As was pointed out by Shifty Geezer, to use TNet, you have to do things the TNet way. The problem is that the TNet way isn't really, thoroughly explained. That's my major (and perhaps only) complaint about TNet. I can tell that it's a really powerful and useful system. But the parts that it is made from aren't really explained, nor is the general concept behind the whole thing.
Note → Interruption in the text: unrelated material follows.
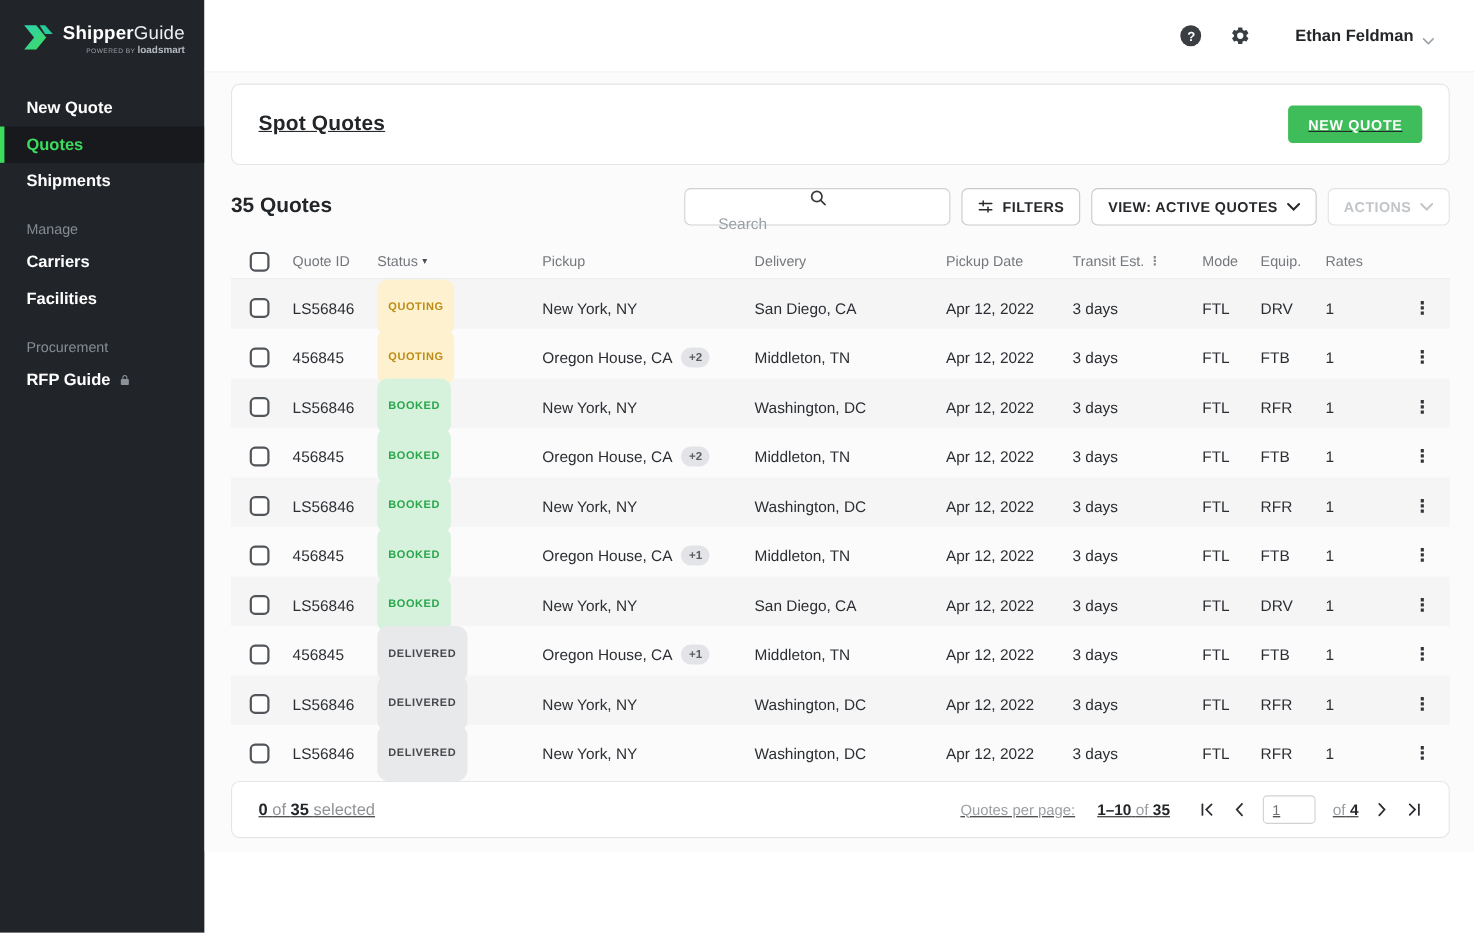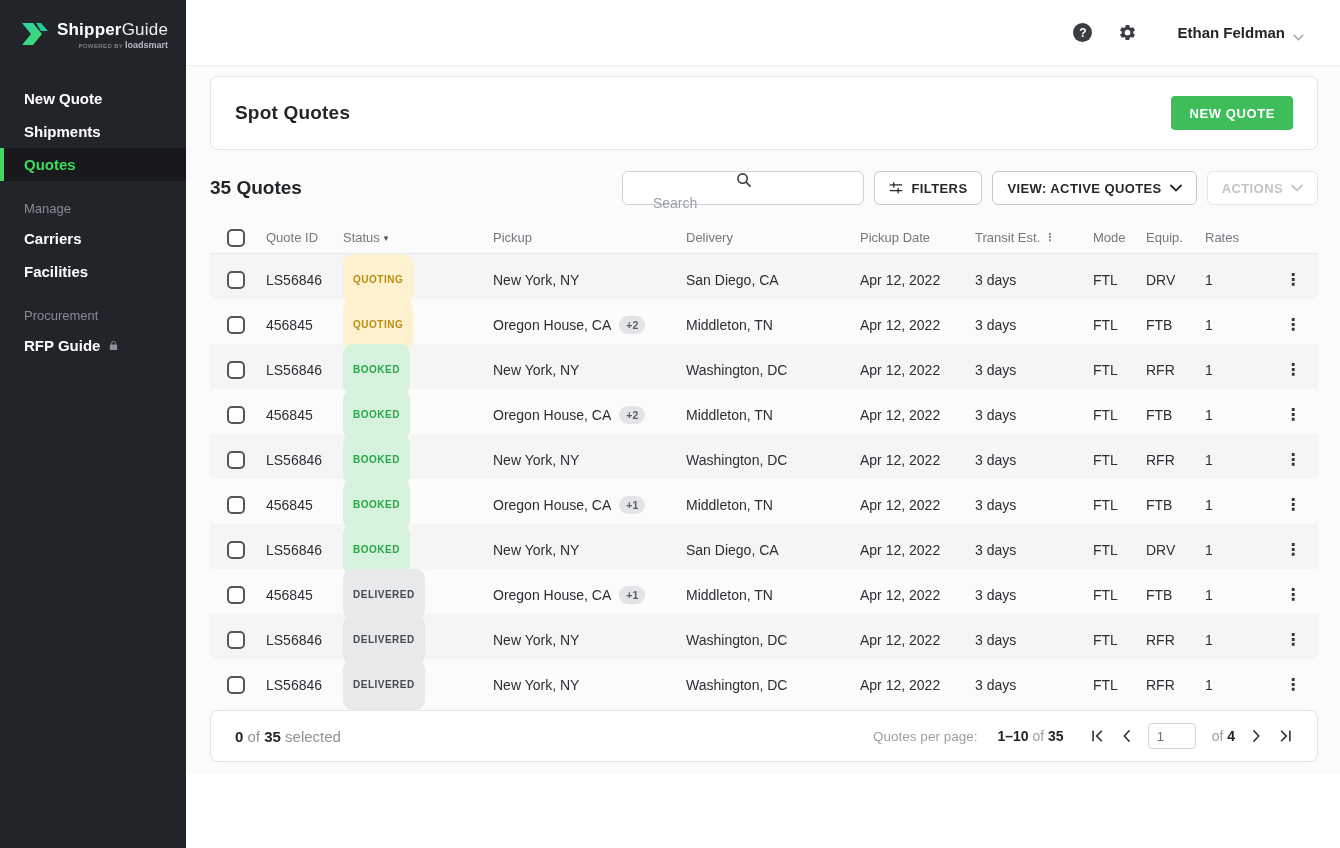"Spot Quotes" .card { text-decoration: none -> underline }
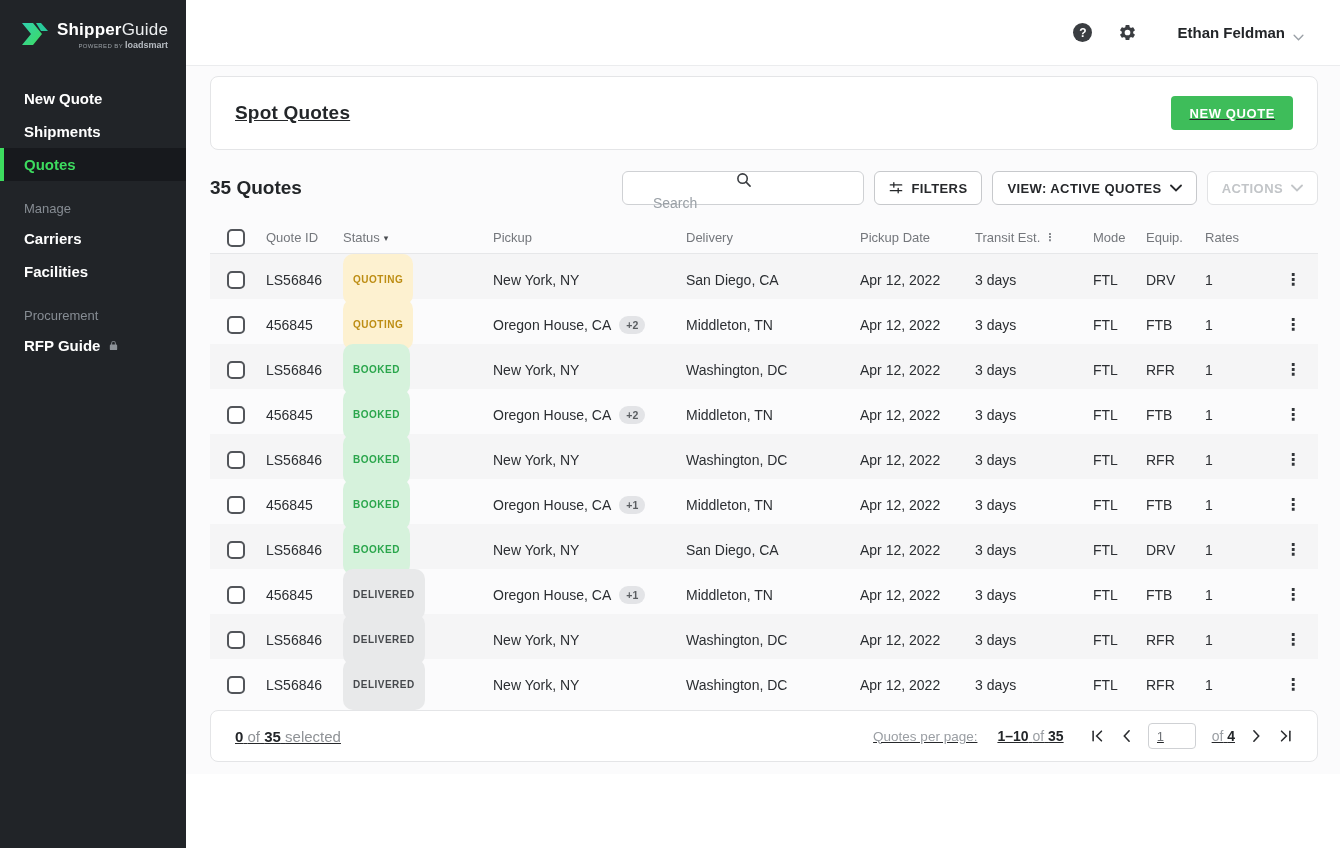"Shipments" a.nav-item { order: before "Quotes" -> after "Quotes" }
And looking at the source code doesn't help a whole lot at understanding the overall theory/concept of TNet. Just look at the many threads here where people don't understand the relationship between Server, Host, and Client. Imagine all the threads that would never exist (freeing up Aren's time) if there was some documentation that explains these concepts? That's just one example! What about explaining what channels are and how they work and how they should be used? The documentation page doesn't even mention DataNode, which devomage said is the best part of TNet.

TNet is an awesome package.  the DataNode class alone is worth the license cost.

In summary: I bought TNet when it was young, because I had no doubt in Aren's ability to make a great product. And when I found there was little helpful documentation, I decided to set TNet aside for a while and give Aren some time to "finish" the documentation. As I patiently waited for this, weeks became months, then months became years, and I'm still not using TNet in any projects.

Please document TNet. Explain the general concepts. Code examples are useful, but English sentences describing the overall process and the TNet way (ideal usage of TNet) would be so much more helpful.

And just to be clear: This isn't meant to be taken as derogatory toward TNet's capabilities or functionality. I'm just trying to say that TNet is a good (great?) project held back by the lack of documentation that would make it accessible to people who want to use it, and in some (many?) cases have even paid for it. I also believe it could greatly reduce the amount of time Aren has to spend providing support, as most noob questions would be explained in the documentation.